Takeda and Moderna’s final audit findings, released on October 1, said the most probable cause of the particles found in one of the recalled lots was linked to friction between two pieces of metal installed in the stoppering module of the production line.
This was the result of “incorrect assembly and was due to human error specific to visually misjudging the required 1mm gap between the star-wheel and the stopper” of machinery that places the tops on vaccine vials.
A total of five, sequential lots of the Moderna COVID-19 vaccine were manufactured at Rovi between June 27 and July 3. The "incorrect assembly" occurred at the changeover of the line by the plant mechanic before manufacture of the first lot, which was not resolved at the vial breakage intervention by the line operator after the filling of the third lot.

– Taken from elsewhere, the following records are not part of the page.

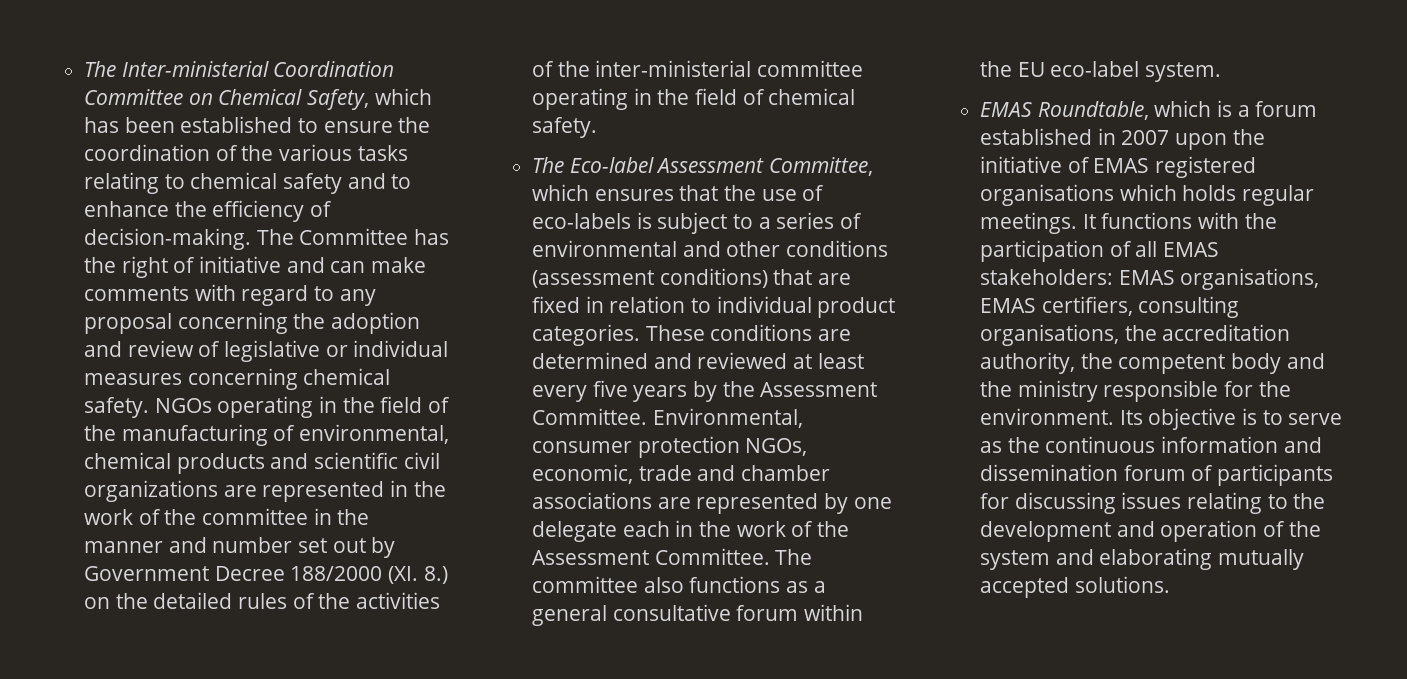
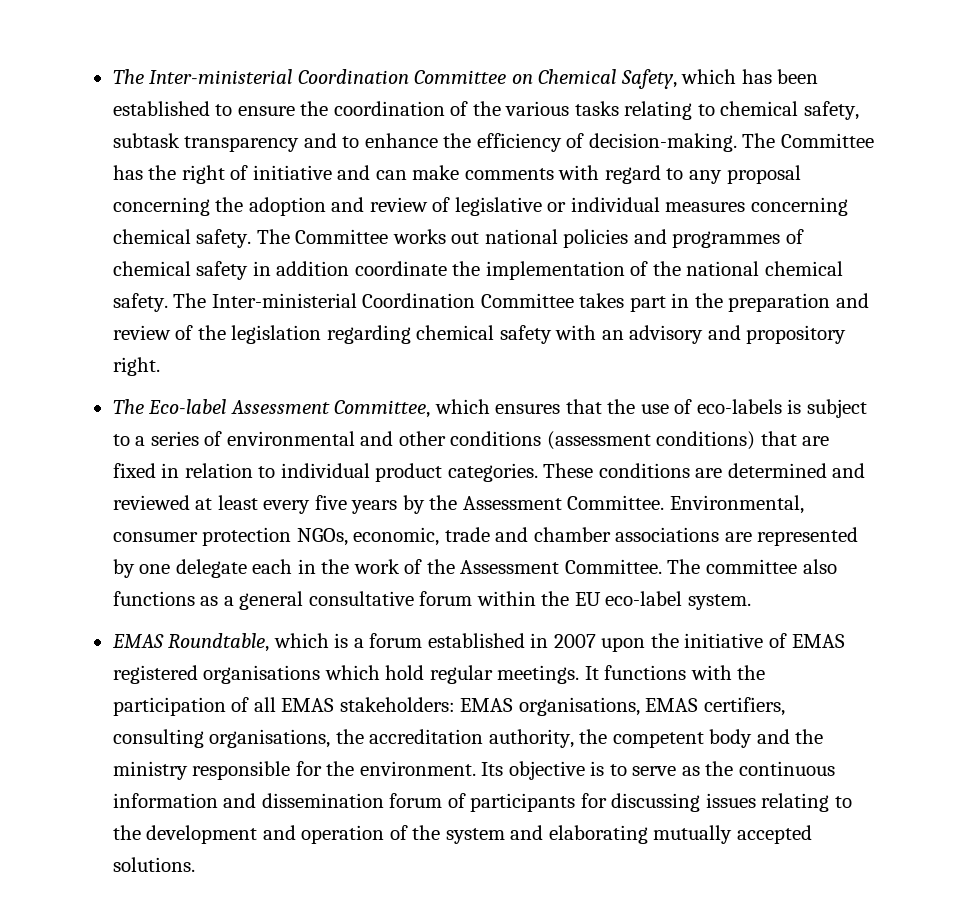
- The Inter-ministerial Coordination Committee on Chemical Safety, which has been established to ensure the coordination of the various tasks relating to chemical safety and to enhance the efficiency of decision-making.
+ The Inter-ministerial Coordination Committee on Chemical Safety, which has been established to ensure the coordination of the various tasks relating to chemical safety, subtask transparency and to enhance the efficiency of decision-making.
- NGOs operating in the field of the manufacturing of environmental, chemical products and scientific civil organizations are represented in the work of the committee in the manner and number set out by Government Decree 188/2000 (XI. 8.) on the detailed rules of the activities of the inter-ministerial committee operating in the field of chemical safety.
+ The Committee works out national policies and programmes of chemical safety in addition coordinate the implementation of the national chemical safety. The Inter-ministerial Coordination Committee takes part in the preparation and review of the legislation regarding chemical safety with an advisory and propository right.
- EMAS Roundtable, which is a forum established in 2007 upon the initiative of EMAS registered organisations which holds regular meetings.
+ EMAS Roundtable, which is a forum established in 2007 upon the initiative of EMAS registered organisations which hold regular meetings.

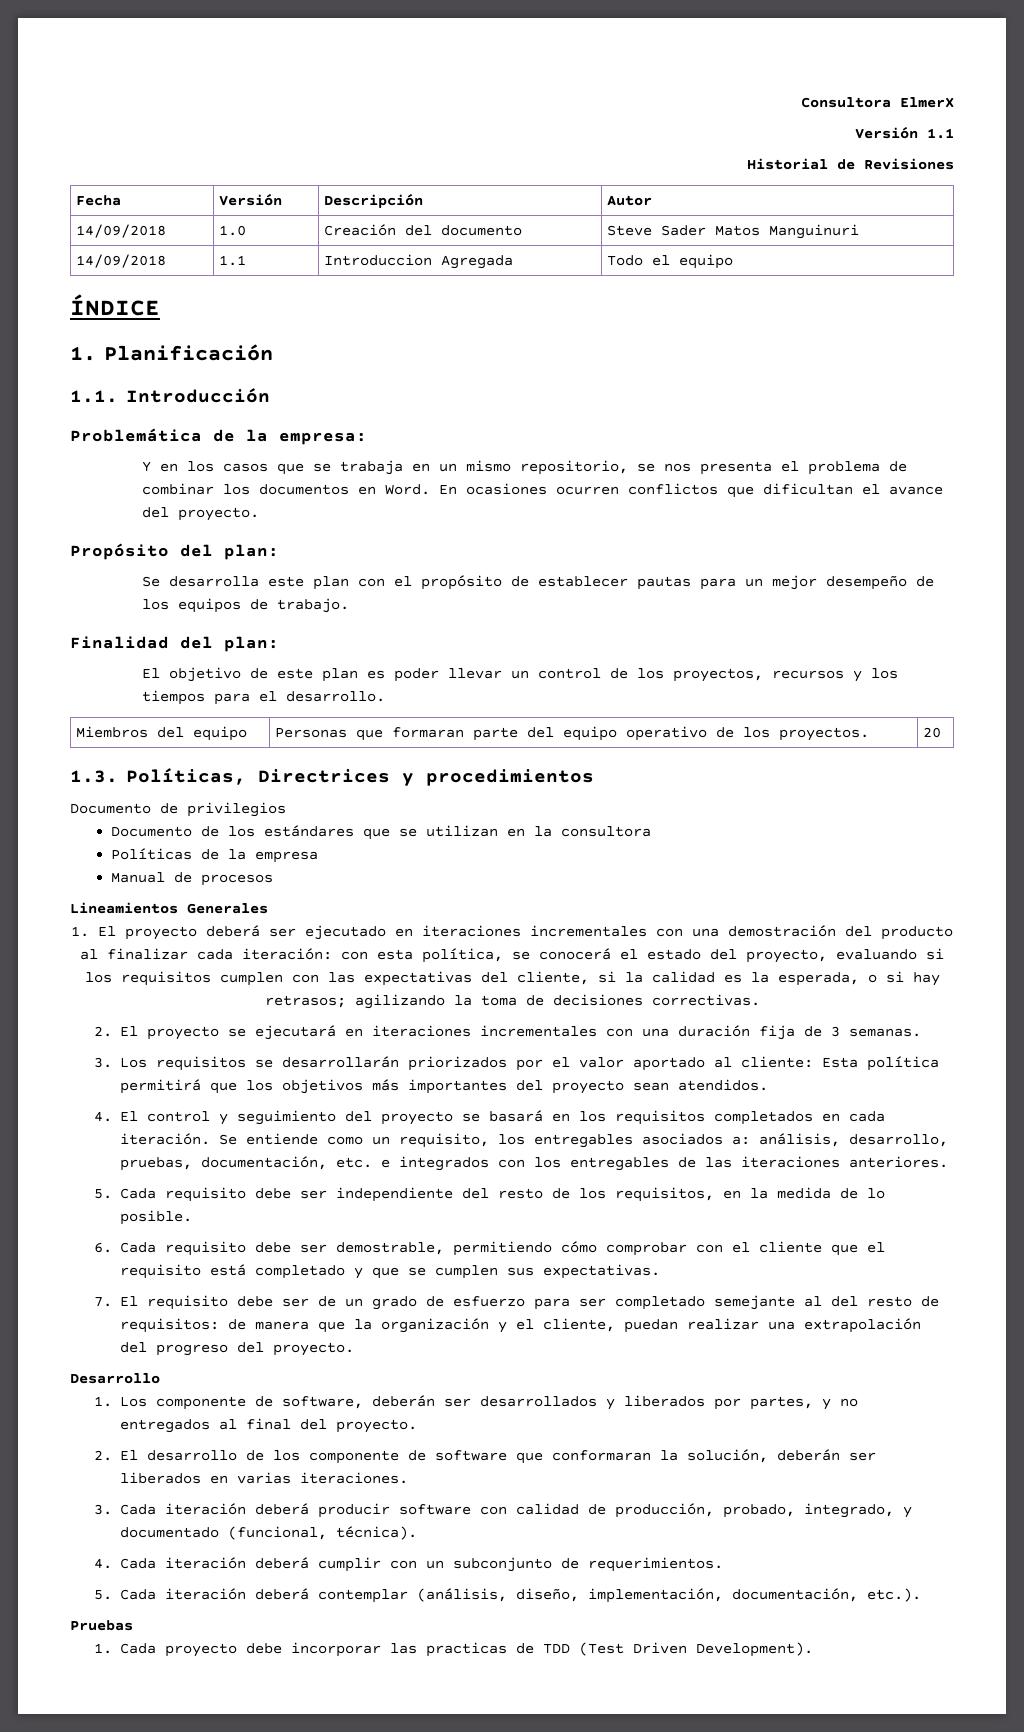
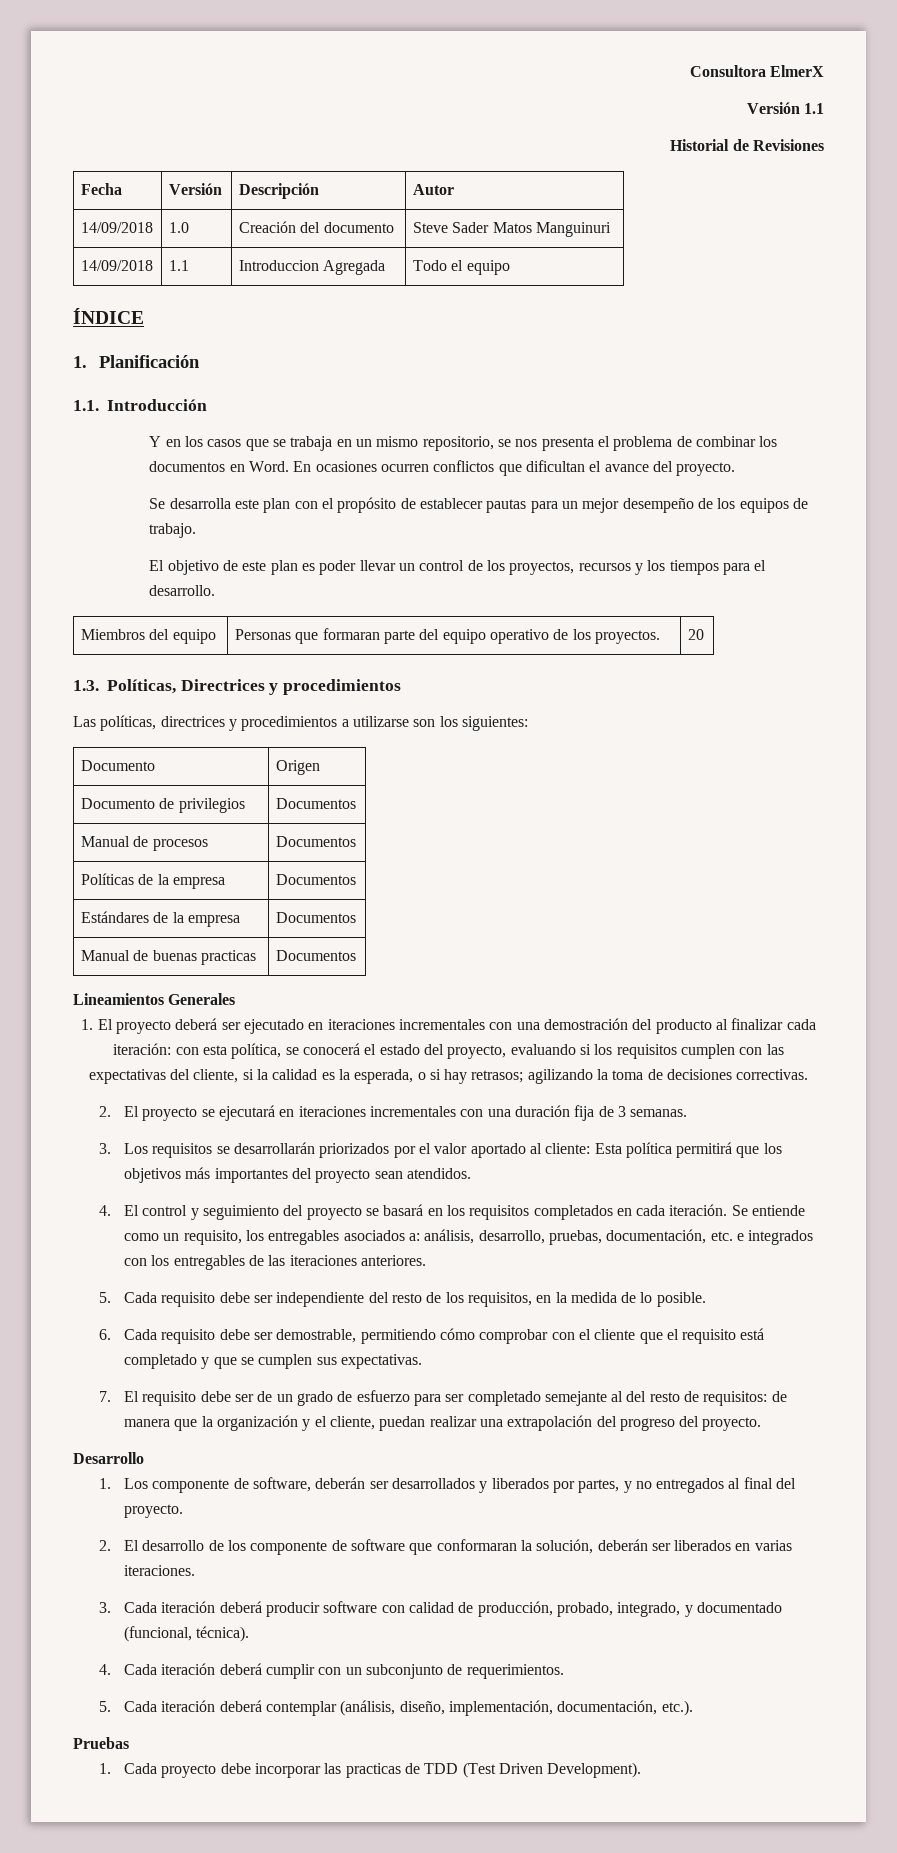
- Problemática de la empresa:
- Propósito del plan:
- Finalidad del plan:
- Documento de privilegios
- Documento de los estándares que se utilizan en la consultora
- Políticas de la empresa
- Manual de procesos
+ Las políticas, directrices y procedimientos a utilizarse son los siguientes:
+ Documento | Origen
+ Documento de privilegios | Documentos
+ Manual de procesos | Documentos
+ Políticas de la empresa | Documentos
+ Estándares de la empresa | Documentos
+ Manual de buenas practicas | Documentos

This led to the issue persisting throughout the series of five batches, said the companies.
According to the report, this issue had not occurred before.
Corrective actions being implemented to prevent such an incident from happening again include improved standard operating procedures at the changeover and the utilization of a new precision tool. “These actions will be directly overseen and confirmed by Moderna, in collaboration with Takeda.”
The companies’ health assessment also concluded that the rare presence of stainless steel particles in the Moderna COVID-19 vaccine "does not pose an undue risk" to patient safety and it does not adversely affect the benefit/risk profile of the product.